Intervention de Laurent Nuñez

Séance en hémicycle du mardi 29 janvier 2019 à 15h00
Délai d'intervention du juge des libertés et de la détention en rétention administrative à mayotte — Présentation

Laurent Nuñez, secrétaire d'état auprès du ministre de l'intérieur :

Mayotte est un territoire de la République, un territoire que nous ne pouvons pas oublier et qui connaît, plus encore que les autres, les réalités d'une pression migratoire forte.

Un chiffre en atteste : ce sont plus de 16 000 étrangers en situation irrégulière que nous éloignons chaque année de Mayotte. Seize mille personnes pour 240 000 habitants sur l'île de Mayotte, c'est environ 7 % de la population.

Ce chiffre est la meilleure illustration de l'urgence que nous avons à agir et, d'abord, madame la rapporteure l'a rappelé, à corriger un point de la loi pour une immigration maîtrisée, un droit d'asile effectif et une intégration réussie. Car si nous ne le faisons pas, nous allons, à Mayotte, au-devant de problèmes majeurs d'accès à la santé, aux services publics, à l'éducation ainsi que de problèmes de dignité, cette dignité que nous devons à chacun.

Il fallait donc une réponse rapide, et le Parlement l'a apportée en se saisissant de la question. Le retour à un délai de cinq jours pour la première saisine du juge des libertés et de la détention proposé par ce texte est nécessaire pour maintenir à Mayotte un cadre juridique solide et efficace, et procéder au mieux à l'éloignement des étrangers en situation irrégulière, qui tentent de s'établir à Mayotte.

Il a été rappelé que, dans la navette parlementaire du projet de la loi pour une immigration maîtrisée, un droit d'asile effectif et une intégration réussie, une erreur s'est glissée lors de la suppression du régime dérogatoire pour Mayotte. Il s'agit bien d'une erreur, car elle ne reflétait la volonté ni de l'Assemblée nationale ni du Sénat.

Nous allons aujourd'hui pouvoir rectifier cette erreur. Je veux saluer le travail de la rapporteure, Ramlati Ali, qui a su porter ce texte. Je souhaite également remercier les sénateurs, et plus particulièrement Thani Mohamed Soilihi, rapporteur du texte au Sénat, qui, avec la commission des lois du Sénat, a mené les auditions en amont afin de l'améliorer.

En métropole, le juge des libertés et de la détention est saisi par principe pour la première fois quarante-huit heures après le placement en rétention. C'est un délai juste et efficace pour la métropole, qui est suffisamment rapide pour assurer les droits de chacun et suffisamment long, aussi, pour permettre les vérifications et les mesures nécessaires.

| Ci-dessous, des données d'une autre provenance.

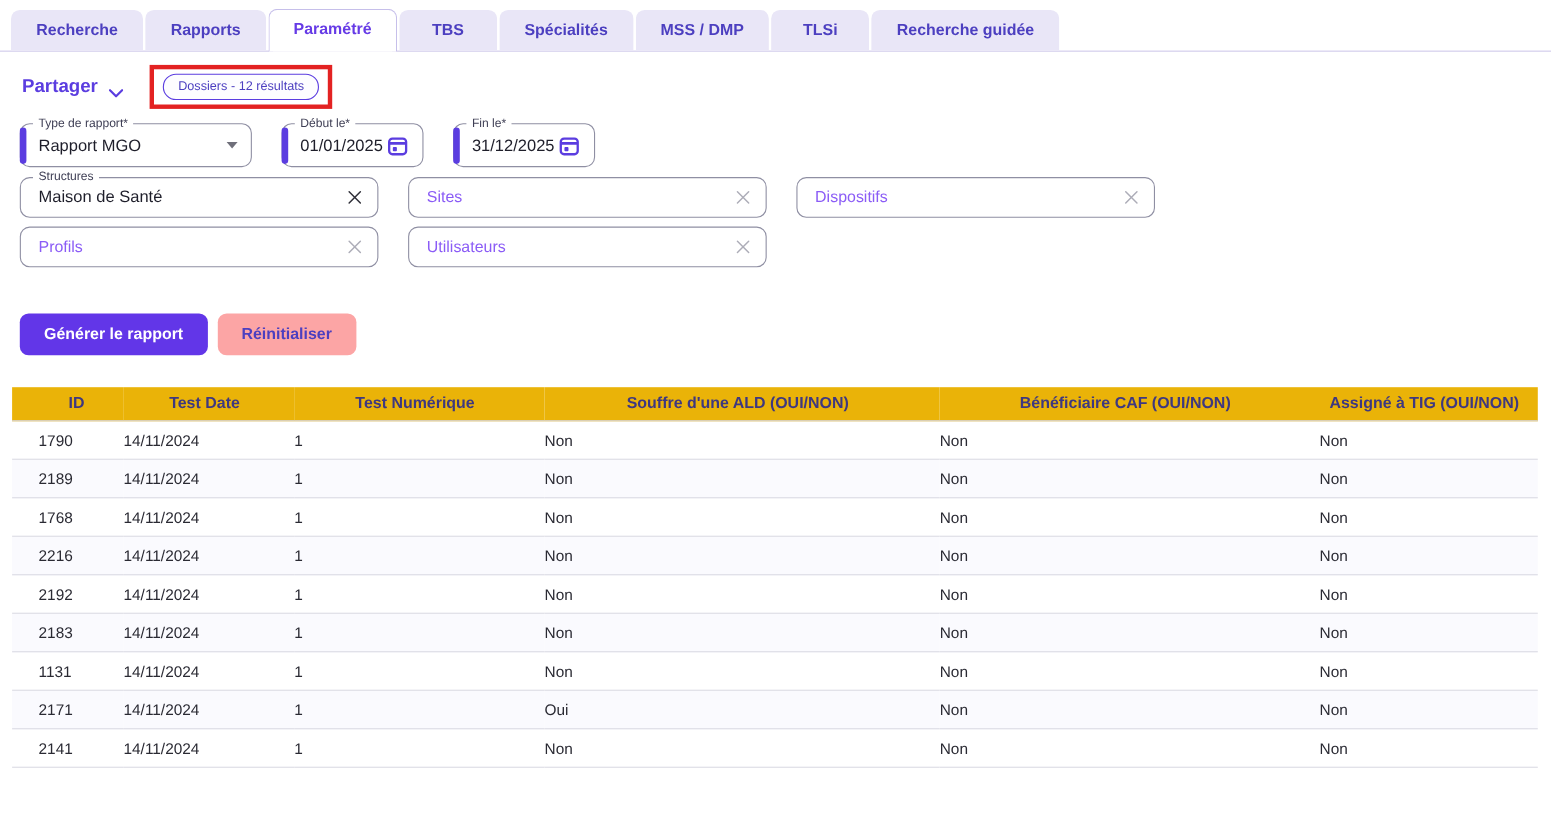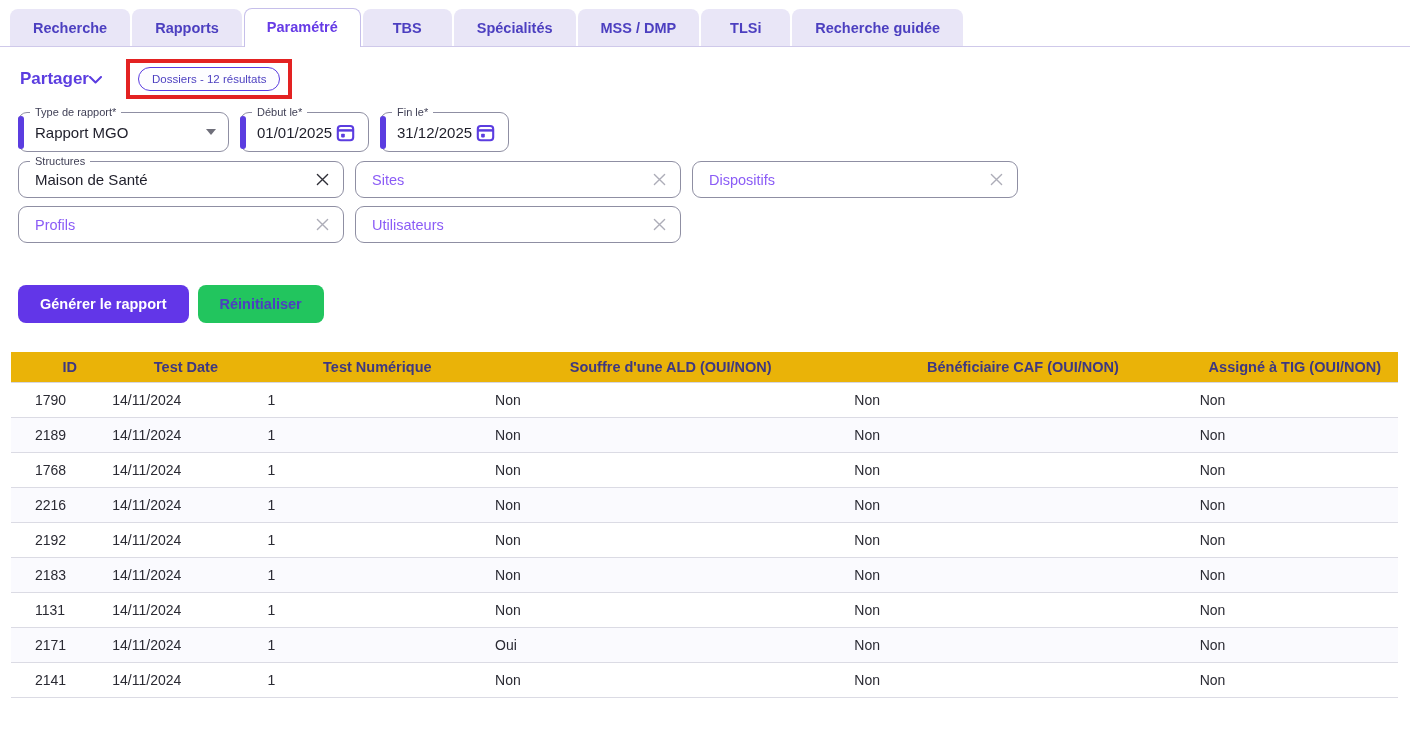"Partager" .section-title { align-items: center -> flex-end; gap: none -> 10px }
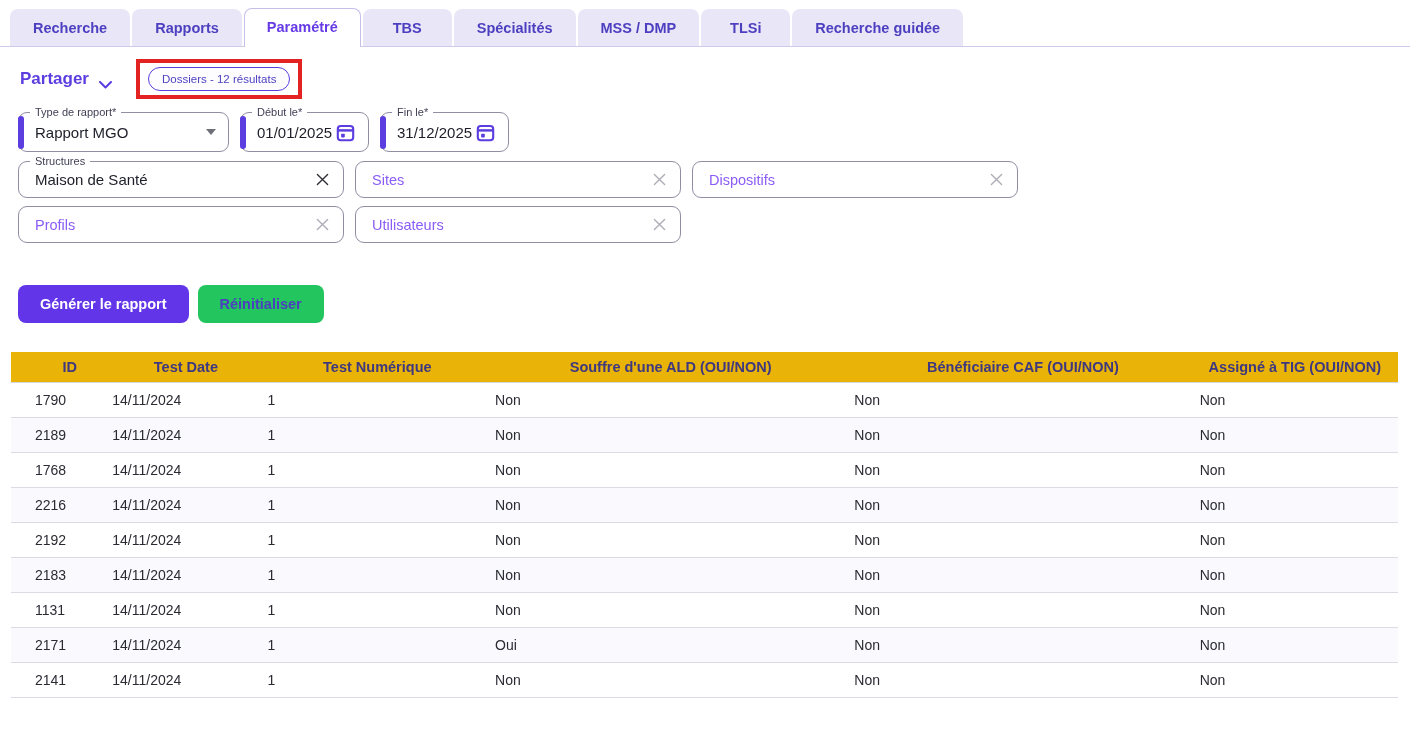"Type de rapport*" .form-row { gap: 11px -> 27px }
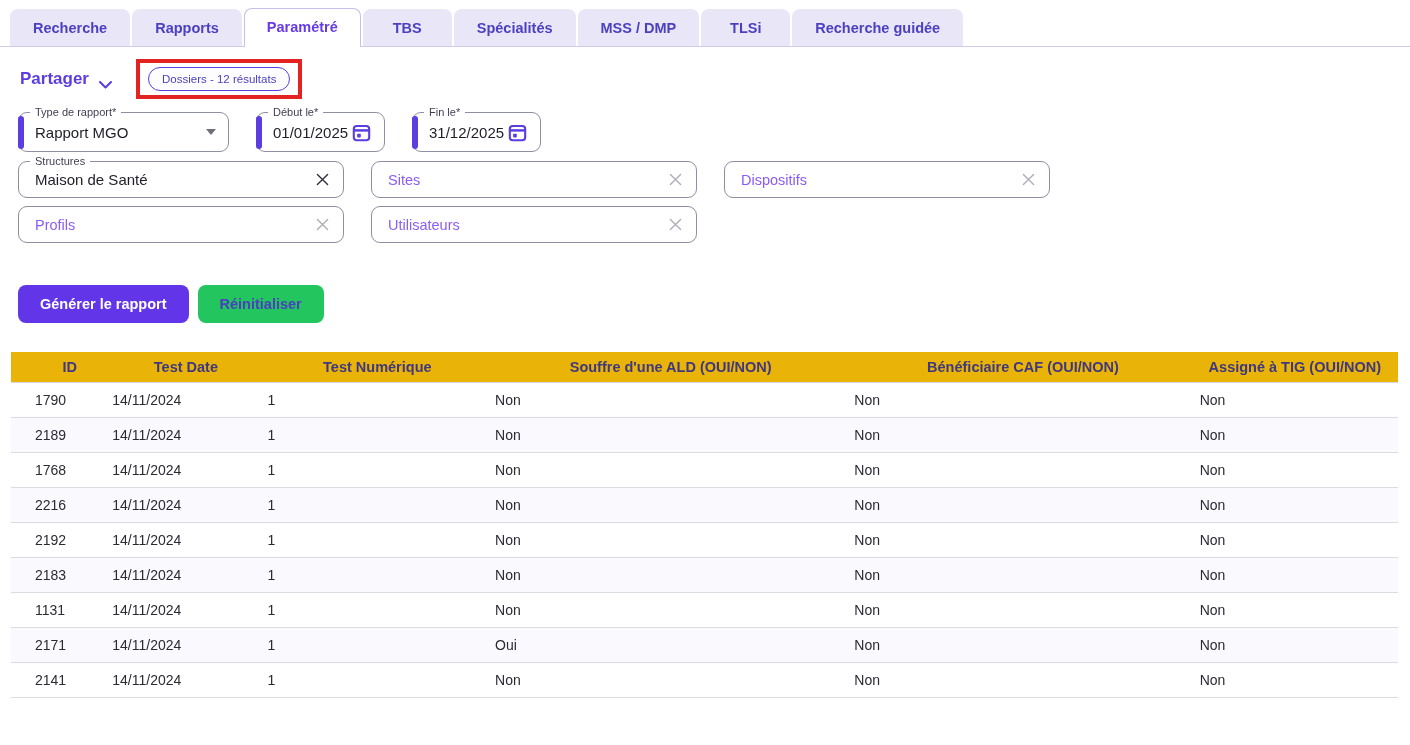"Réinitialiser" .btn-secondary { background: #22c55e -> #fca5a5 }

Mais à Mayotte, la situation est différente. Par sa situation géographique, par l'afflux de personnes arrivant de manière irrégulière, notamment des Comores, le défi des flux migratoires intenses est constant.

L'application du délai de quarante-huit heures aurait des conséquences immédiates presque insurmontables pour les services. Car, malgré l'investissement et la bonne volonté de tous, les juridictions ne pourraient pas absorber un nombre si élevé de saisines en un si court laps de temps. L'application de ce délai de quarante-huit heures provoquerait donc une augmentation très considérable des besoins en personnels parmi les administrations, les forces de l'ordre et les juridictions.

Elle impliquerait de multiplier les escortes entre le centre de rétention administrative, situé à Petite-Terre, et le tribunal de grande instance, qui n'est pas sur la même île puisqu'il se trouve à Grande-Terre. Elle nécessiterait donc une mobilisation permanente des forces de l'ordre pour accompagner les retenus tout comme du personnel de préfecture chargé d'assurer le lien avec le greffe du JLD.

Mais je n'arrête pas là ce scénario potentiellement catastrophique. L'application de cette mesure aurait des effets immédiats sur le maintien de l'ordre et la sécurité. Devant la masse de saisines à traiter, le personnel administratif et les JLD mahorais, déjà très fortement sollicités, ne pourraient plus se consacrer à leurs missions. Garder cette mesure – qui ne permettrait même pas de répondre à la question de l'afflux de migrants à Mayotte – , serait placer nous-mêmes la justice et la sécurité en condition d'embolie dans ce territoire. Nous ne pouvons pas l'accepter. Alors, laissons un instant de côté les postures idéologiques et soyons pragmatiques.